Monday, June 27, 2005

Educating Girls

This story is about how it pays to educate girls. -Angela

EDITORIAL
June 25, 2005

Educating Girls / New York Times

The wish list of the world's poorest families is long. They need to grow more crops and start more businesses. They need to have smaller families, healthier and better educated children and safer pregnancies and births. They need to fight AIDS and protect women and children from domestic violence. There is one program that will help achieve these goals and more: educating girls. When officials of the richest countries meet next month at the Group of 8 summit, they should strongly consider a large investment in schooling for girls.

Worldwide, 58 million school-age girls are deprived of education. In rural Africa, about 70 percent of girls do not finish primary school. In some countries, a girl is 20 percent less likely to start school than her brother is.

Girls benefit tremendously from education, and so do the societies around them. But, especially in rural or traditional societies, parents need daughters to help in the house. They are often afraid to send girls on unsafe walks to faraway schools.

Perhaps most important, in many places girls become part of their husband's family when they marry, so parents of an educated girl do not reap the benefits of her higher income and skills. These cultures have a saying: educating your daughter is like watering your neighbor's garden. Since parents in many places must pay for school fees, books and uniforms, they often send only their boys.

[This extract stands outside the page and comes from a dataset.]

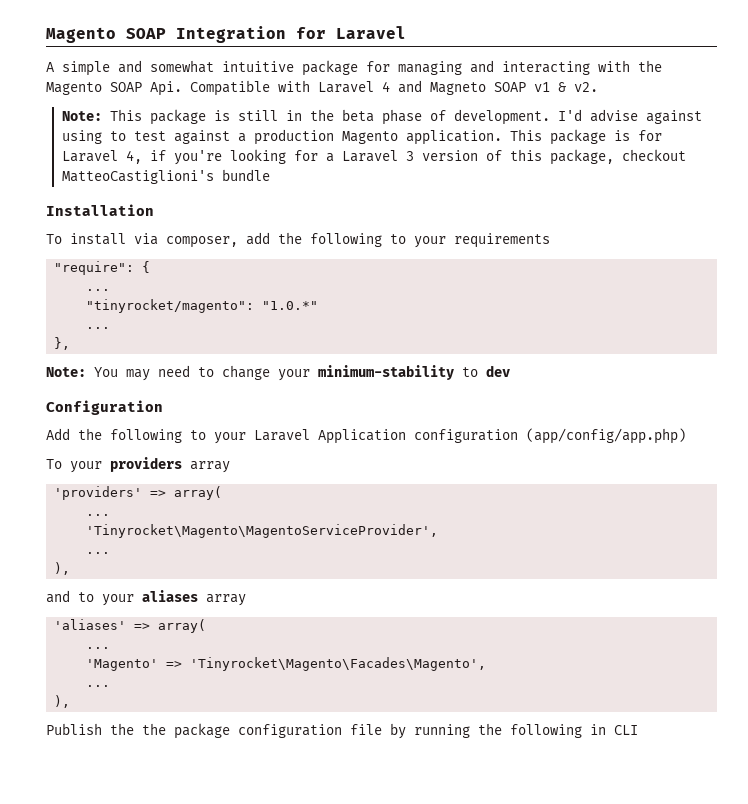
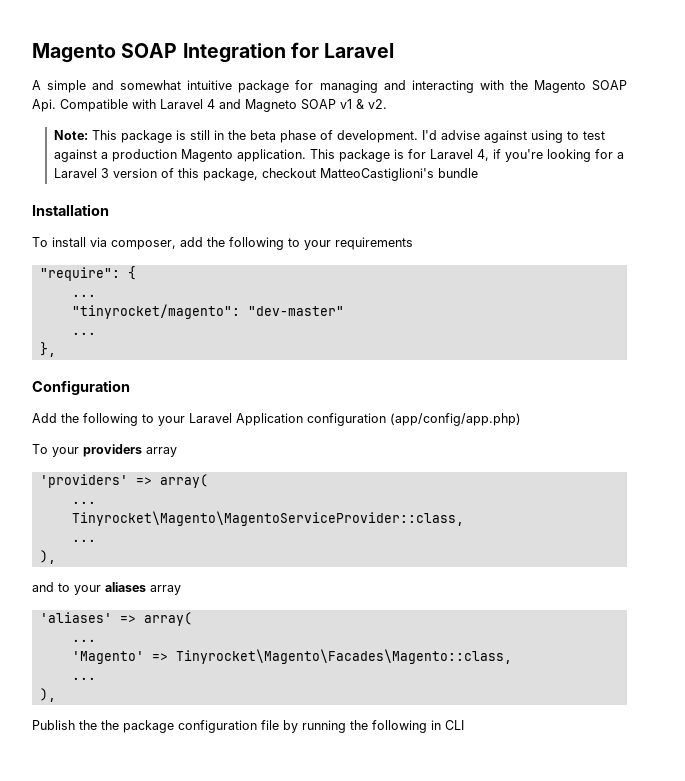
[262,301,319,310] "1.0.*" -> [247,306,344,316] "dev-master"
[46,365,510,381] // Note: You may need to change your minimum-stability to dev -> (56, 349) none
[86,524,439,538] 'Tinyrocket\Magento\MagentoServiceProvider', -> [71,511,464,526] Tinyrocket\Magento\MagentoServiceProvider::class,
[190,657,487,671] 'Tinyrocket\Magento\Facades\Magento', -> [175,649,512,664] Tinyrocket\Magento\Facades\Magento::class,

But countries have begun to notice that educating women provides amazing social benefits, from better health to a better economy. They have begun programs to encourage girls to start and stay in school. The most direct way is to make education cheaper - nations that have eliminated school fees have had their schools flooded with girls. In Uganda, attendance soared from 2.5 million to 6.5 million children, most of them girls, after fees were abolished in 1997. Other nations give cash payments or bags of wheat to families for attending school. In other places, building schools in each community so students can travel less is the solution.

The Save the Children charity recently ranked Bolivia as the country that has made the most improvement in girls' education. In 1995, Bolivia instituted sweeping reforms, with special attention to rural girls. Families received cash incentives. Schools got more teachers who speak indigenous languages, and revamped schedules to provide vacations during harvests. Bolivia has since closed the gender gap and the number of students completing primary school rose to 78 percent from 10 percent.

Three years ago, rich countries and organizations promised countries with similarly thoughtful and transparent plans that money would be no obstacle. Nearly 40 countries have such plans, but sadly, the money hasn't materialized. Since attracting girls means hiring more teachers, poor governments are unwilling to get started until they know they can rely on the money to pay salaries.

Next month's meeting of the G-8 can fix this. Some $5 billion in new money a year is needed to help meet the goal of universal education. So far, the Bush administration has been resisting calls to commit more money to Africa. But Laura Bush is a passionate advocate of girls' education. She should convince her husband that there are few better bargains.